In den Erweiterungsstaaten (« Ausdehnung der Wirkung europäischer Patente auf Slowenien« , JO 1994, 75, A7, der auch für die anderen Erweiterungsstaaten gilt), wird ein europäisches Patent, wenn die Erweiterungsgebühr entrichtet wurde, als Teil des Standes der Technik für spätere nationale Anmeldungen betrachtet.

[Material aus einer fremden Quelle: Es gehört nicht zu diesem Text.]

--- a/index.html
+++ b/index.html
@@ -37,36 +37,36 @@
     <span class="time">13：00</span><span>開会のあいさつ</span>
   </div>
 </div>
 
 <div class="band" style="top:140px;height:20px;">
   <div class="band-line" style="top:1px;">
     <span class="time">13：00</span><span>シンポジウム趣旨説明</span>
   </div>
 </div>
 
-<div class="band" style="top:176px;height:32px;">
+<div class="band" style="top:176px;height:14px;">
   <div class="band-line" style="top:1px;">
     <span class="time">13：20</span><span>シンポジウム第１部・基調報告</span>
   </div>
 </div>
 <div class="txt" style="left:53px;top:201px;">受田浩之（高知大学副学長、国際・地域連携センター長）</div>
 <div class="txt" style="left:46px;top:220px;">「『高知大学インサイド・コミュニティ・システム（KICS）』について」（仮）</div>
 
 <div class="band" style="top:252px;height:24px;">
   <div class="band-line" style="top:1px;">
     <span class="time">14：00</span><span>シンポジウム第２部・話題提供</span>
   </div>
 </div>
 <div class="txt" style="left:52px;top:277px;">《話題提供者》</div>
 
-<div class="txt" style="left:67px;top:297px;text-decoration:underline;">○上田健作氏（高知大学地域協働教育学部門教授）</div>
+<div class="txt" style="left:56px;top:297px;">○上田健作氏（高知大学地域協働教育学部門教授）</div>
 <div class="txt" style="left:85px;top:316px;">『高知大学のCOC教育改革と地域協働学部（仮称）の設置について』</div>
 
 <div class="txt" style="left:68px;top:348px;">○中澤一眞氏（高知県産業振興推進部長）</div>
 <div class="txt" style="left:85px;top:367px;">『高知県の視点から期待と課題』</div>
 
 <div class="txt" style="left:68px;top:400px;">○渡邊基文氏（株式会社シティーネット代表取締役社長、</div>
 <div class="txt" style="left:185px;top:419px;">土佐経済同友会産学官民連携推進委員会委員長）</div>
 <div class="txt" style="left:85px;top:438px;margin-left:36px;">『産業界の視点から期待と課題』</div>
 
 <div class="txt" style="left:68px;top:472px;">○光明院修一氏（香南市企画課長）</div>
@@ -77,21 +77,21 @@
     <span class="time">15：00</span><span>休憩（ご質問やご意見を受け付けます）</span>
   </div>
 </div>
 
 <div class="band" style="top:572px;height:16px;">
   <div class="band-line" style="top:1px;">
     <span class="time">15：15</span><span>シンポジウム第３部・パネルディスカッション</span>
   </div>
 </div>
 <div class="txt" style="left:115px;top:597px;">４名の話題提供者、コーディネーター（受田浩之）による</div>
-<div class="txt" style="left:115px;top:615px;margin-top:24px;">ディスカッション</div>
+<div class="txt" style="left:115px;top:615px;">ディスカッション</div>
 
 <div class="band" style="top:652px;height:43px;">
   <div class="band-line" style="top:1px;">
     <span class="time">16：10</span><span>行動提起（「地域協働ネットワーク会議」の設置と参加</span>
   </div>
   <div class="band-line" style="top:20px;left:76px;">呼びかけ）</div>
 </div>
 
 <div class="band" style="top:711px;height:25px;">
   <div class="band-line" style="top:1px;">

Ebenso wird eine nationale Anmeldung als Teil des Standes der Technik für in diesem Land erweiterte europäische Anmeldungen betrachtet.

Kumulierung von Rechten

Falls eine nationale Anmeldung/ein nationales Patent in einem Vertragsstaat eingereicht/erteilt wurde, kann dieser Staat die Bedingungen für die Kumulierung des Schutzes mit einem europäischen Patent festlegen, das dieselbe Erfindung betrifft und denselben Anmeldetag hat (A139 EPÜ). Beispielsweise:

  • mögliche Kumulierung der Schutzrechte;
  • Erlöschen der Anmeldung/des Patents und Fortbestand des nationalen Teils des europäischen Patents;
  • usw.

Diese Kumulierung ist im nationalen Recht zur EPÜ in Tabelle X, Spalte 1, angegeben. In den Erweiterungsstaaten (« Ausdehnung der Wirkung europäischer Patente auf Slowenien« , JO 1994, 75, A8, der auch für die anderen Erweiterungsstaaten gilt) hat das europäische Patent Vorrang vor nationalen Patenten mit demselben Anmeldetag, die dieselbe Erfindung schützen.

Unterschiedliche Anspruchssätze

Es ist durchaus möglich, mehrere unterschiedliche Anspruchssätze zu besitzen, wenn nationale Rechte bestehen. Der Recherchenprüfer wird jedoch nicht gezielt nach solchen älteren Rechten suchen (Richtlinien B-VI 4.2).